Text of statute as originally enacted

Revised text of statute as amended

= Excise Permit Act 1832 =

Act of the Parliament of the United Kingdom

The Excise Permit Act 1832 (2 & 3 Will. 4. c. 16) was an act of the Parliament of the United Kingdom that consolidated enactments related to excise permits in the United Kingdom.

== Provisions ==
=== Repealed enactments ===
Section 20 of the act repealed 2 enactments, listed in that section.

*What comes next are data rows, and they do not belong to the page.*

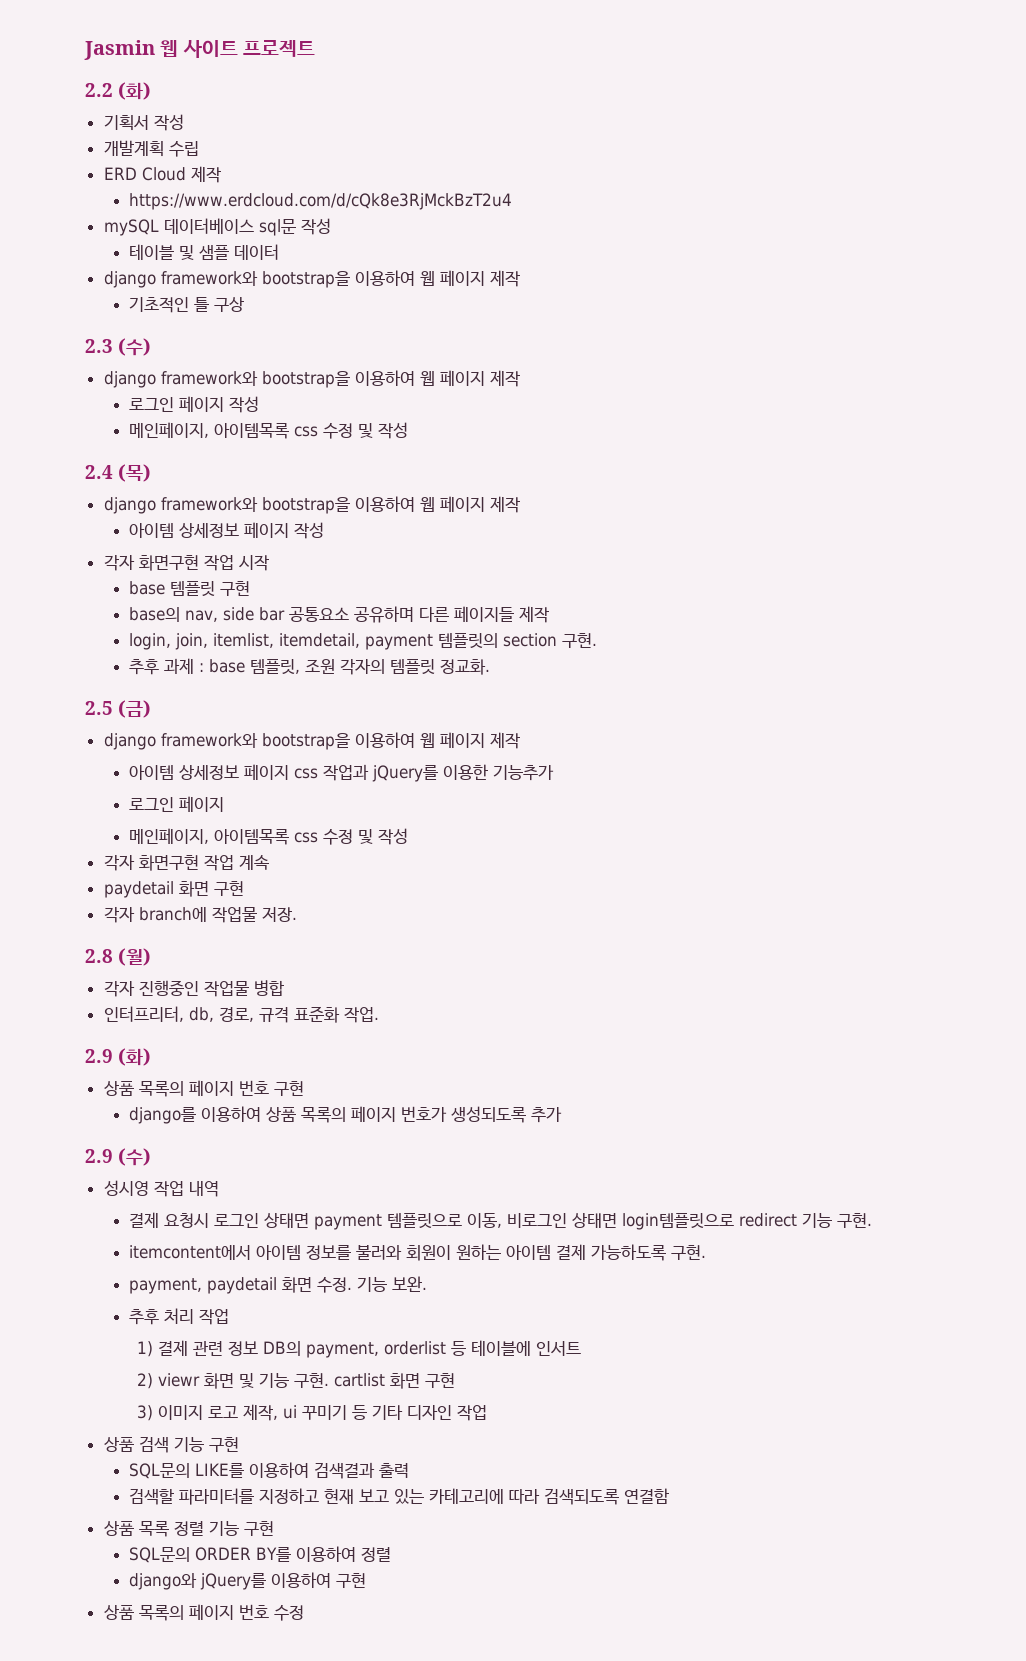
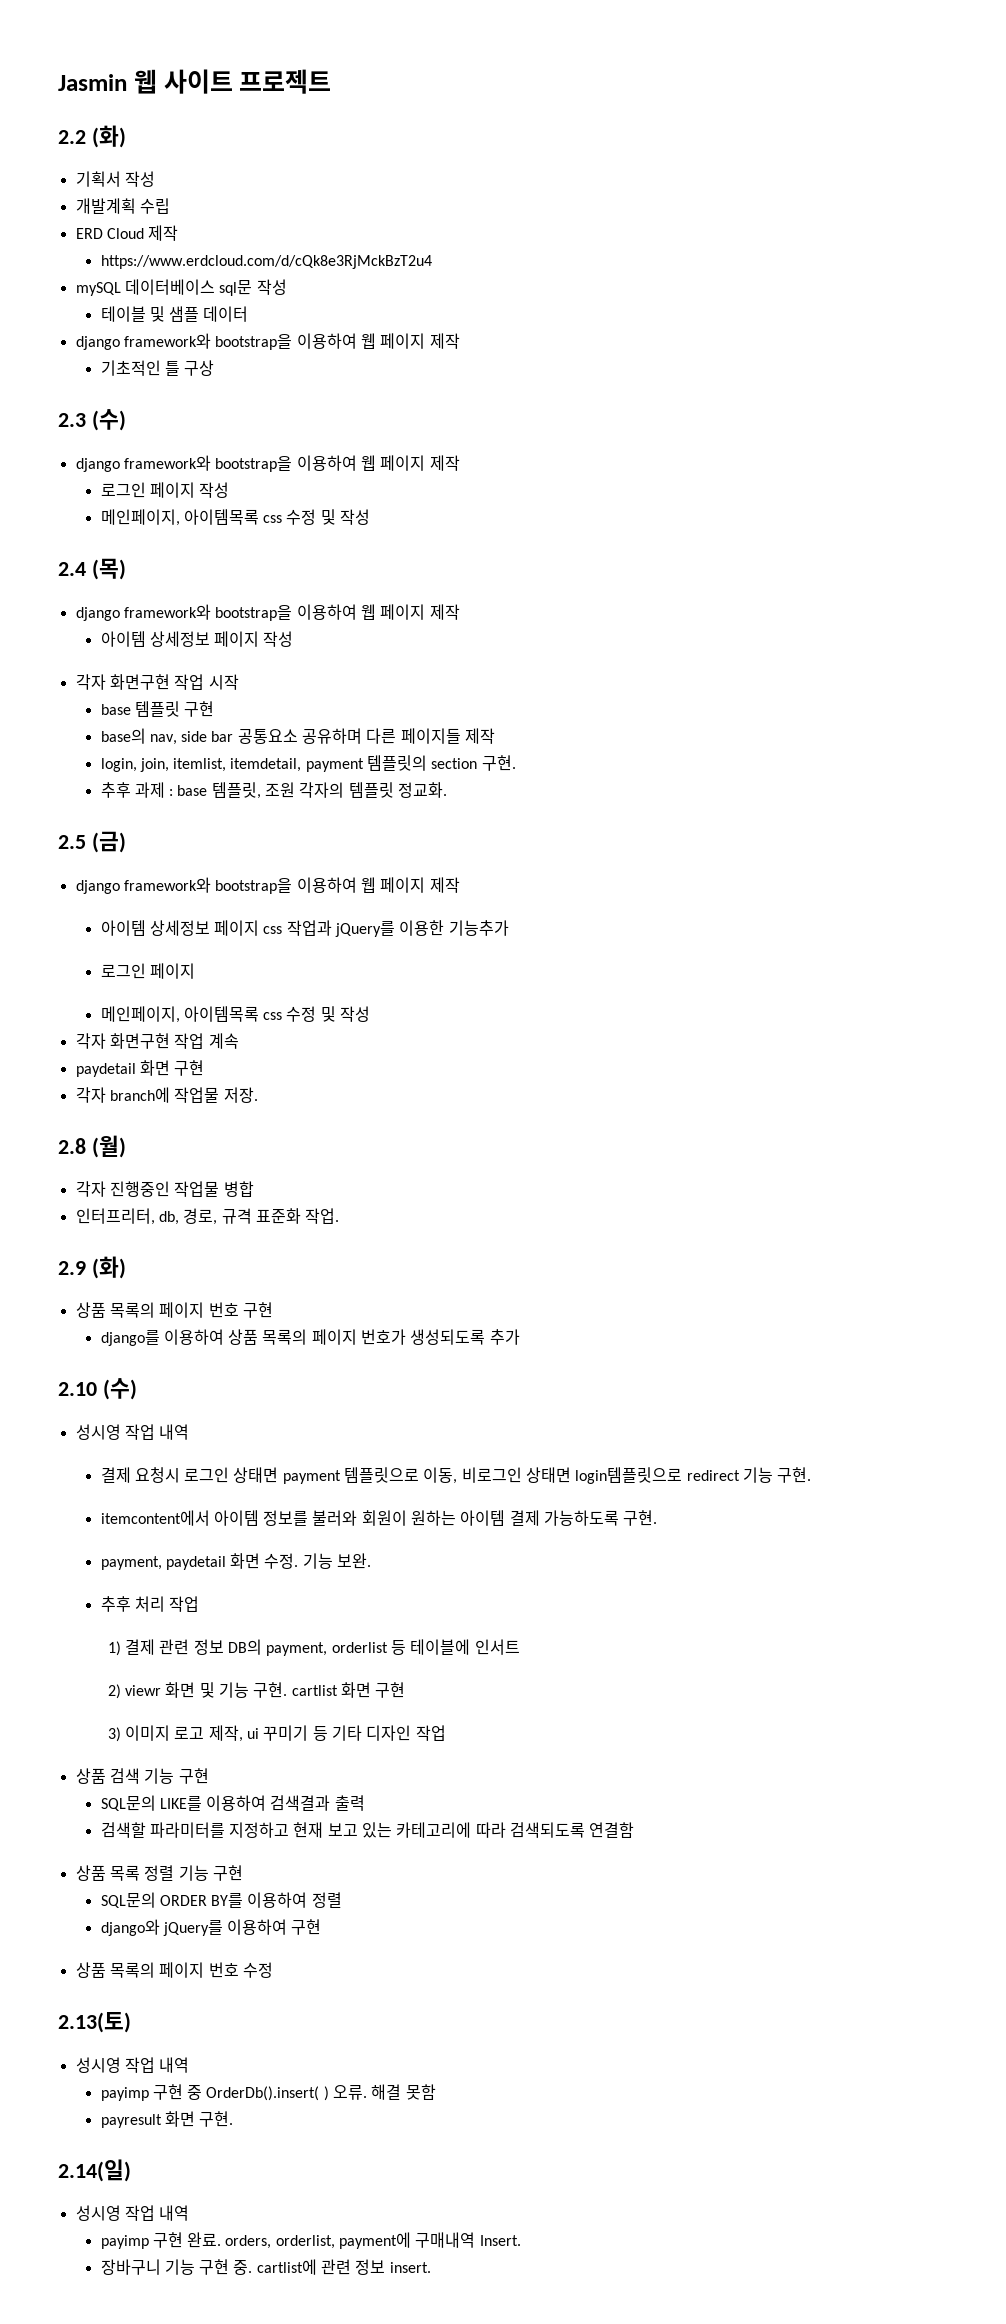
[85,1149,113,1163] 2.9 -> [58,1382,97,1396] 2.10
(304, 1613) none -> [58,2012,131,2033] [75,2057,190,2073] [100,2084,436,2101] [100,2111,234,2128] [58,2159,131,2182] [75,2205,190,2221] [100,2232,521,2249] [100,2259,431,2275] // 2.13(토) // 성시영 작업 내역 // payimp 구현 중 OrderDb().insert( ) 오류. 해결 못함 // payresult 화면 구현. // 2.14(일) // 성시영 작업 내역 // payimp 구현 완료. orders, orderlist, payment에 구매내역 Insert. // 장바구니 기능 구현 중. cartlist에 관련 정보 insert.

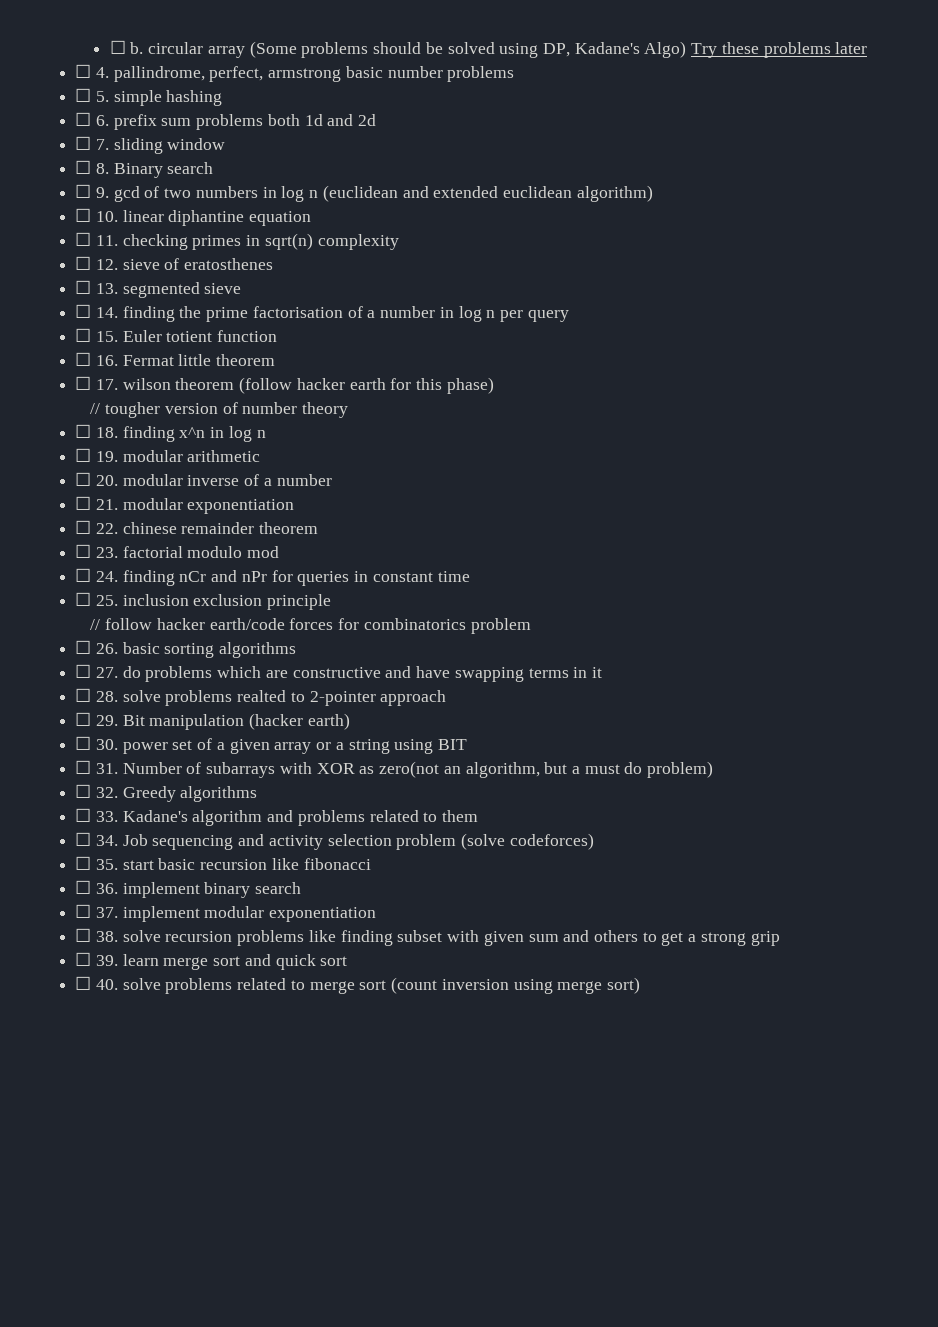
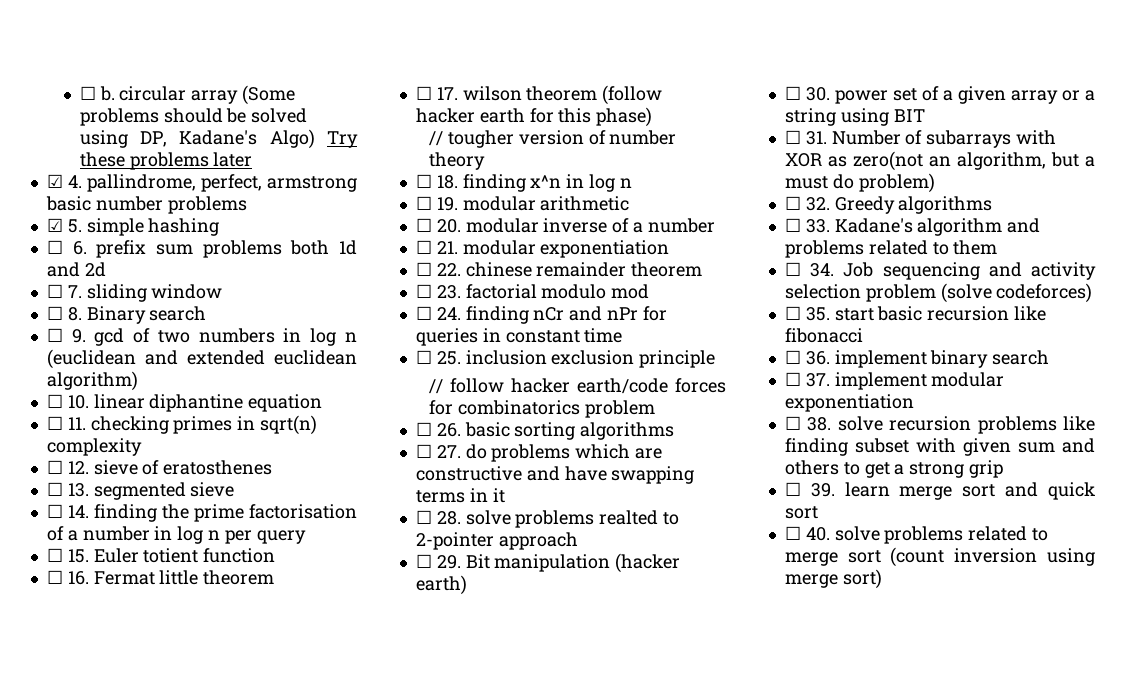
[75,64,92,78] ☐ -> [46,174,63,188] ☑
[75,88,92,102] ☐ -> [46,218,63,232] ☑

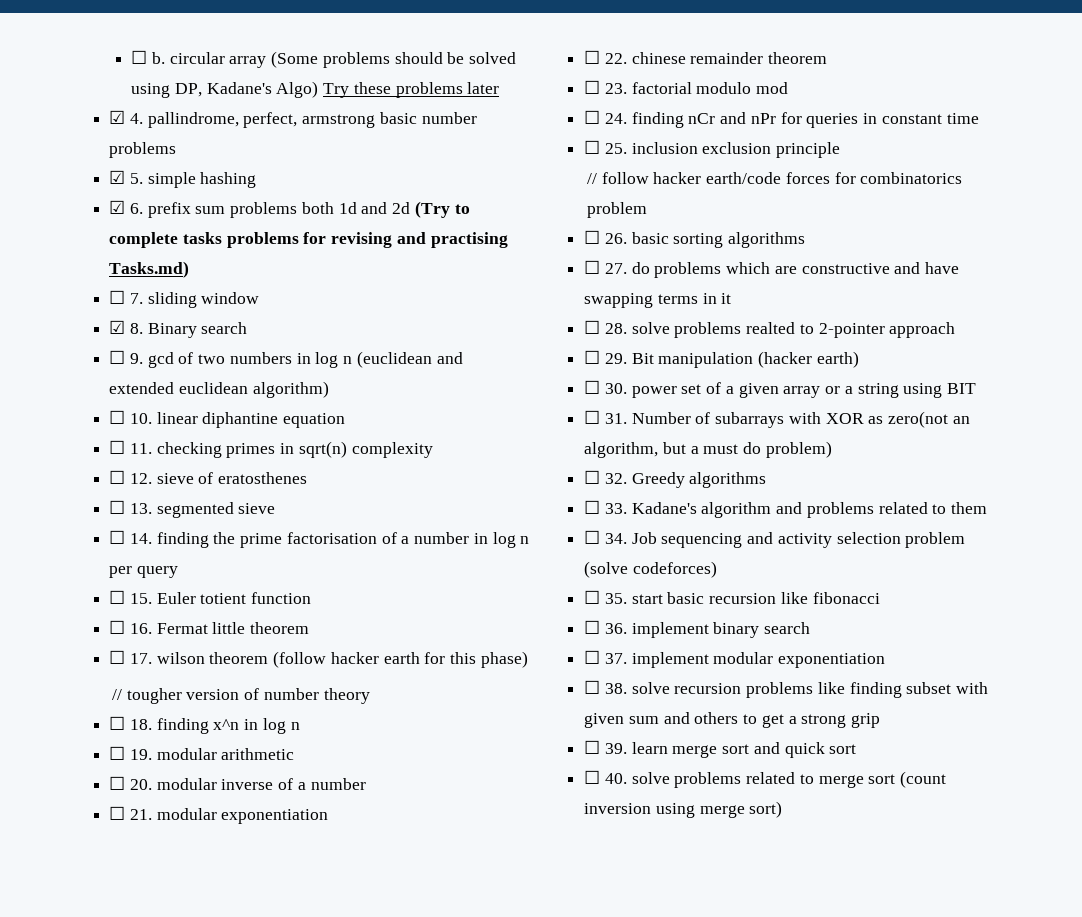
[46,240,63,254] ☐ -> [109,200,126,214] ☑
(106, 269) none -> [414,201,470,218] [109,232,508,248] [109,261,190,278] (Try to complete tasks problems for revising and practising Tasks.md)
[46,306,63,320] ☐ -> [109,320,126,334] ☑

| Citation | Short title | Description | Extent of repeal |
| 23 Geo. 3. c. 70 | Excise Act 1783 | An Act passed in the Twenty-third Year of the Reign of "His Majesty King George the Third, intituled An Act for the more .effectually preventing the illegal Importation of foreign spirits, and for putting a Stop to the private Distillation of British-made Spirituous Liquors; for explaining such Part of an Act imposing a Duty upon Male Servants as relates to the Right of Appeal from the Justices of Peace; to amend and rectify a Mistake made in an Act of the last Session of Parliament with respect to the Removal of Tea from one Part of this Kingdom to other Parts thereof; and for preventing vexatious Actions against Officers of Excise acting in pursuance of the Authority given by Excise Statutes. | As relates to Permits, and all and every Provision in any Act or Acts relating to the Excise contained for regulating the general Form and issuing of Permits for the Removal and Conveyance of exciseable Commodities, for which similar Provision is in and by this Act made. |
| 59 Geo. 3. c. 107 | Permits, etc. (Ireland) Act 1819 | An Act passed in the Fifty-ninth Year of the Reign of His Majesty King George the Third, intituled An Act to consolidate and amend several Acts for regulating the granting of Permits and Certificates for the Conveyance and Protection of certain Goods in Ireland. |

== Subsequent developments ==
The whole act, except section 12, was repealed by section 320(1) of, and part I of the twelfth schedule to, the Customs and Excise Act 1952 (15 & 16 Geo. 6 & 1 Eliz. 2. c. 44), which came into force on 1 January 1953.

The whole act was repealed by section 1(1) of, and group 1 of part IX of schedule 1 to, the Statute Law (Repeals) Act 1993, which came into force on 5 November 1993.